If you want contact to me, please use twitter: @kekyo2 or gitter: kekyo/public

  • Sorry I have poor English, this post is very challenging for me :)

Currently, I’m developing an alternate compiler for F#. This is not meaning I’m compiler specialist :) This project uses the “F# Compiler Service.”

F# Compiler Service is likely “Roslyn” under C#. That’s parsing for F# source code and output AST (Abstract syntax tree). Then can compile and output to executable binary from ASTs. Another usage, F# Compiler Service have capability of interactive interpreter for F# (backend for fsi).
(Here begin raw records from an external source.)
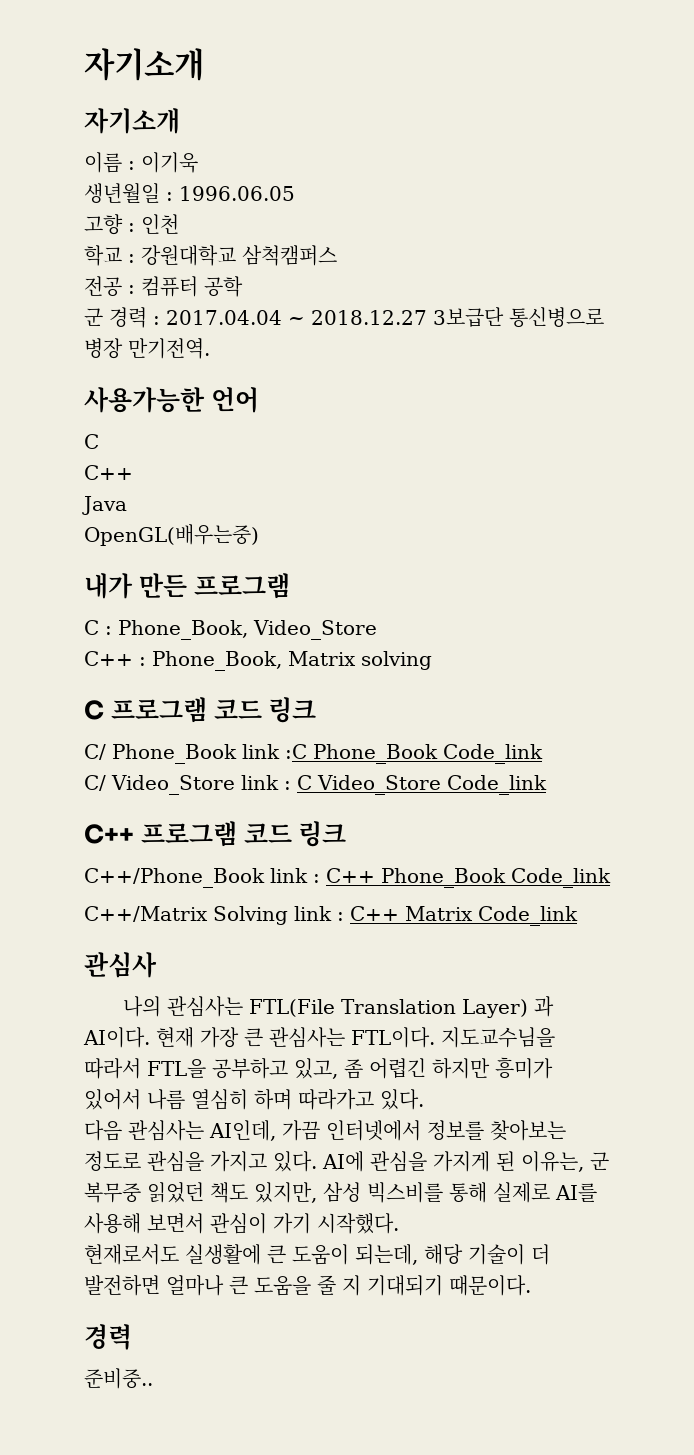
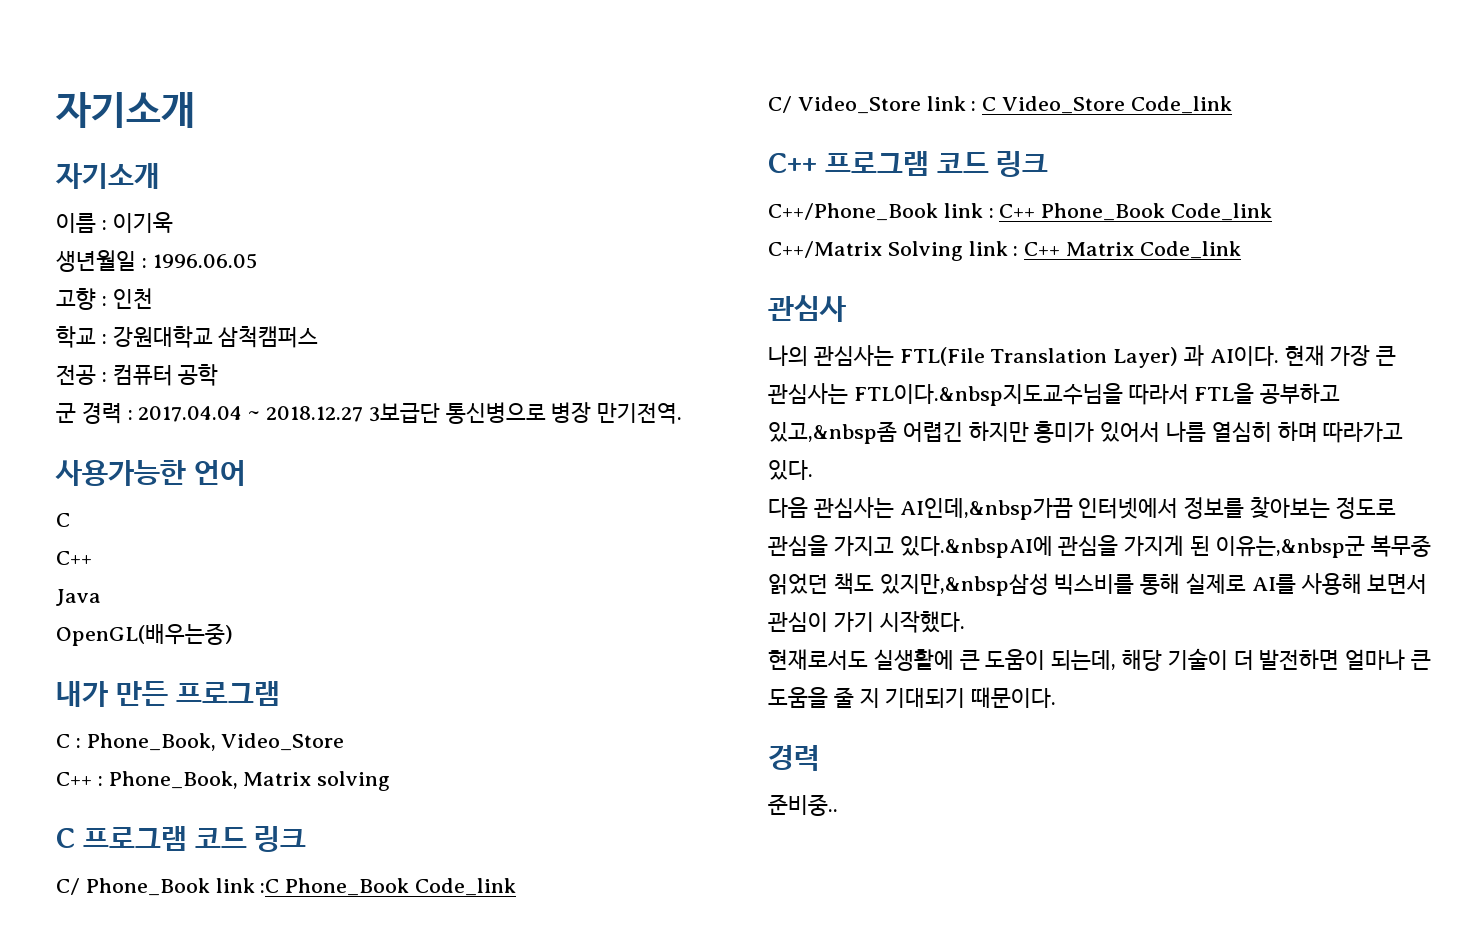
- 현재 가장 큰 관심사는 FTL이다. 지도교수님을 따라서 FTL을 공부하고 있고, 좀 어렵긴 하지만 흥미가 있어서 나름 열심히 하며 따라가고 있다.
+ 현재 가장 큰 관심사는 FTL이다.&nbsp지도교수님을 따라서 FTL을 공부하고 있고,&nbsp좀 어렵긴 하지만 흥미가 있어서 나름 열심히 하며 따라가고 있다.
- 다음 관심사는 AI인데, 가끔 인터넷에서 정보를 찾아보는 정도로 관심을 가지고 있다. AI에 관심을 가지게 된 이유는, 군 복무중 읽었던 책도 있지만, 삼성 빅스비를 통해 실제로 AI를 사용해 보면서 관심이 가기 시작했다.
+ 다음 관심사는 AI인데,&nbsp가끔 인터넷에서 정보를 찾아보는 정도로 관심을 가지고 있다.&nbspAI에 관심을 가지게 된 이유는,&nbsp군 복무중 읽었던 책도 있지만,&nbsp삼성 빅스비를 통해 실제로 AI를 사용해 보면서 관심이 가기 시작했다.

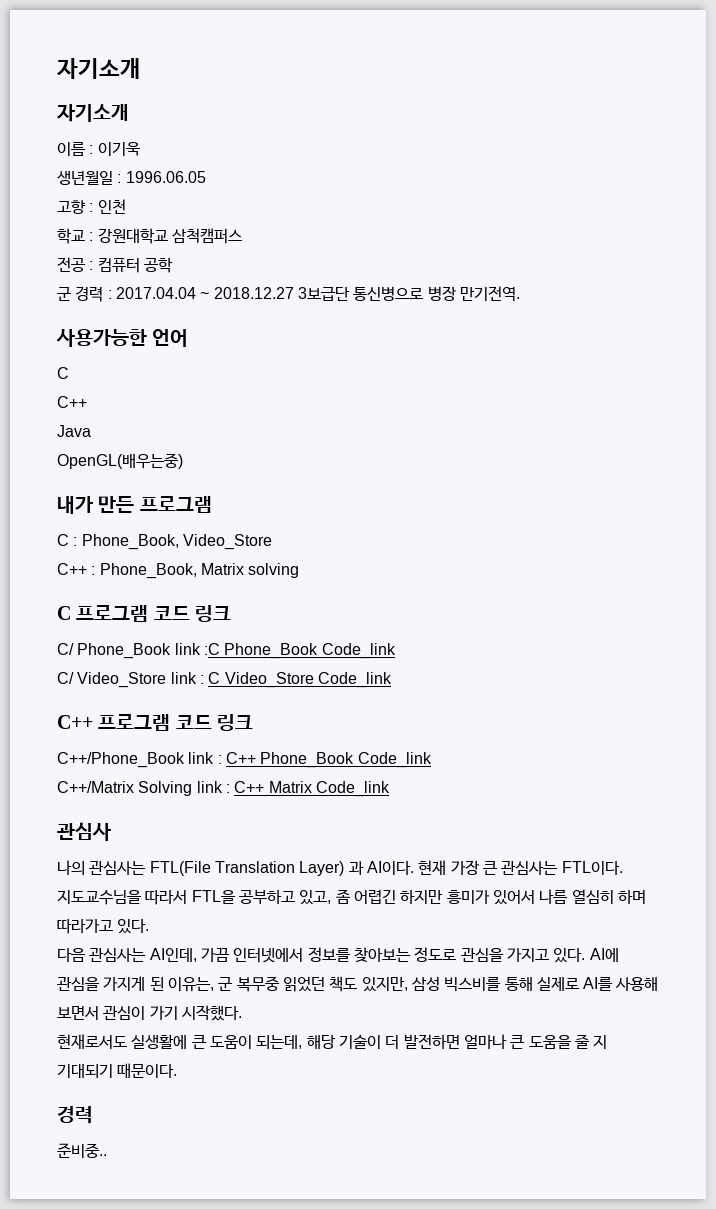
- 현재 가장 큰 관심사는 FTL이다.&nbsp지도교수님을 따라서 FTL을 공부하고 있고,&nbsp좀 어렵긴 하지만 흥미가 있어서 나름 열심히 하며 따라가고 있다.
+ 현재 가장 큰 관심사는 FTL이다. 지도교수님을 따라서 FTL을 공부하고 있고, 좀 어렵긴 하지만 흥미가 있어서 나름 열심히 하며 따라가고 있다.
- 다음 관심사는 AI인데,&nbsp가끔 인터넷에서 정보를 찾아보는 정도로 관심을 가지고 있다.&nbspAI에 관심을 가지게 된 이유는,&nbsp군 복무중 읽었던 책도 있지만,&nbsp삼성 빅스비를 통해 실제로 AI를 사용해 보면서 관심이 가기 시작했다.
+ 다음 관심사는 AI인데, 가끔 인터넷에서 정보를 찾아보는 정도로 관심을 가지고 있다. AI에 관심을 가지게 된 이유는, 군 복무중 읽었던 책도 있지만, 삼성 빅스비를 통해 실제로 AI를 사용해 보면서 관심이 가기 시작했다.

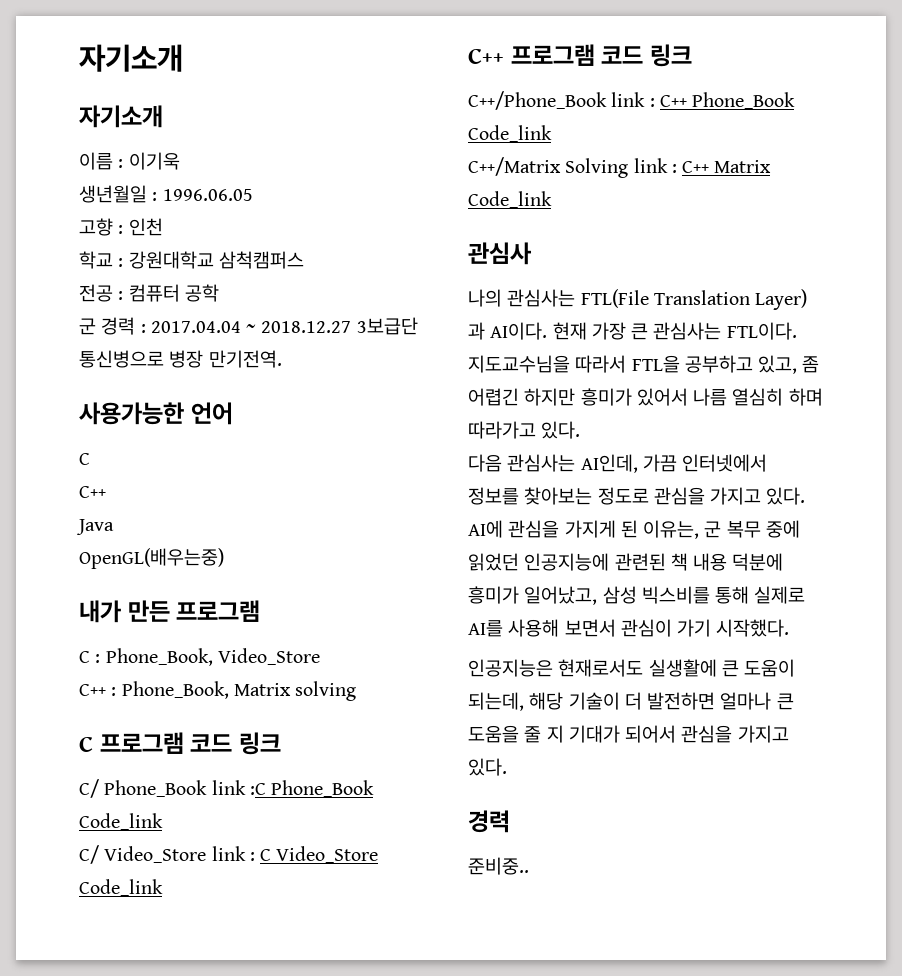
- AI에 관심을 가지게 된 이유는, 군 복무중 읽었던 책도 있지만, 삼성 빅스비를 통해 실제로 AI를 사용해 보면서 관심이 가기 시작했다.
+ AI에 관심을 가지게 된 이유는, 군 복무 중에 읽었던 인공지능에 관련된 책 내용 덕분에 흥미가 일어났고, 삼성 빅스비를 통해 실제로 AI를 사용해 보면서 관심이 가기 시작했다.
- 현재로서도 실생활에 큰 도움이 되는데, 해당 기술이 더 발전하면 얼마나 큰 도움을 줄 지 기대되기 때문이다.
+ 인공지능은 현재로서도 실생활에 큰 도움이 되는데, 해당 기술이 더 발전하면 얼마나 큰 도움을 줄 지 기대가 되어서 관심을 가지고 있다.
I try to write this project’s background: Why do I develop alternate compiler for F#?

Expandable F# Compiler project (fscx)

“Expandable F# Compiler (fscx)” is an open source project on GitHub. Current version is 0.6.14, not reached official release. This post’s details will be implicitly changing :)

We can replace standard F# compiler (fsc.exe) to fscx. fscx’s goals are:

  • I want to auto translate the F# source codes – We can translate source codes by text-based (For example use by regular expressions). But this project not uses text-based translate. I’m designing for use F# Compiler Service and get ASTs, then translate ASTs directly. Because try with text-based translates then broken codes easier. AST based approach will not break and safe (But it’s very difficult for me, see below section :)
  • This auto translate library called “Filter library” and I want to can be extendable and expandable for non limitation – For example, a filter library can handles for insert another code fragments to before/after method body (by uses AST translate. likely AOP) Sure this is example, we can handle ANYTHING by AST translations.
  • Better easier installation – NOT customize for compiler executable path, NOT require install VSIX plugin. fscx is packaging by NuGet, we can use fscx on target F# project, require only fscx install via NuGet, simply then enables fscx. This senario already examine how to effect for building system by MSBuild (Post: “How to intercept for building system by NuGet,” In Japanese)

Structure viewed from the filter library user

For fscx users, fscx uses not directly. We are implicitly using for fscx depended from the “Filter library” via NuGet. We can select filter library from the purpose. If installed fscx then auto replace the F# compiler (fsc.exe) to fscx.

For example, this slide identicate the box “sample-filter.nupkg.” This is packaged filter library on NuGet. We download and install this package via NuGet. NuGet client auto install depended packages include fscx named “FSharp.Expandable.Compiler.Build.” And ready for auto translate ASTs by filter library and fscx. Then compile and output translated binary.

Example in this code fragment:

module SampleModule =
  let format (a: int) (b: int) (c: string) =
    System.String.Format("{0} = {1}", a + b, c)

If “sample-filter.nupkg” contains AST translator implementation for: “Insert logging codes on function entry point:”

module SampleModule =
  let format (a: int) (b: int) (c: string) =
    // Auto inserted logging code below:
    System.Diagnostics.Trace.WriteLine("Log: format {0} {1} {2}", a, b, c)
    System.String.Format("{0} = {1}", a + b, c)

This translation executes at compile time. Sure no text-based translation. Then we can effect this translation for only installing filter library via NuGet.

Very important at this point: Users don’t know about filter implementation details. I’m designing for fscx to do in transparents.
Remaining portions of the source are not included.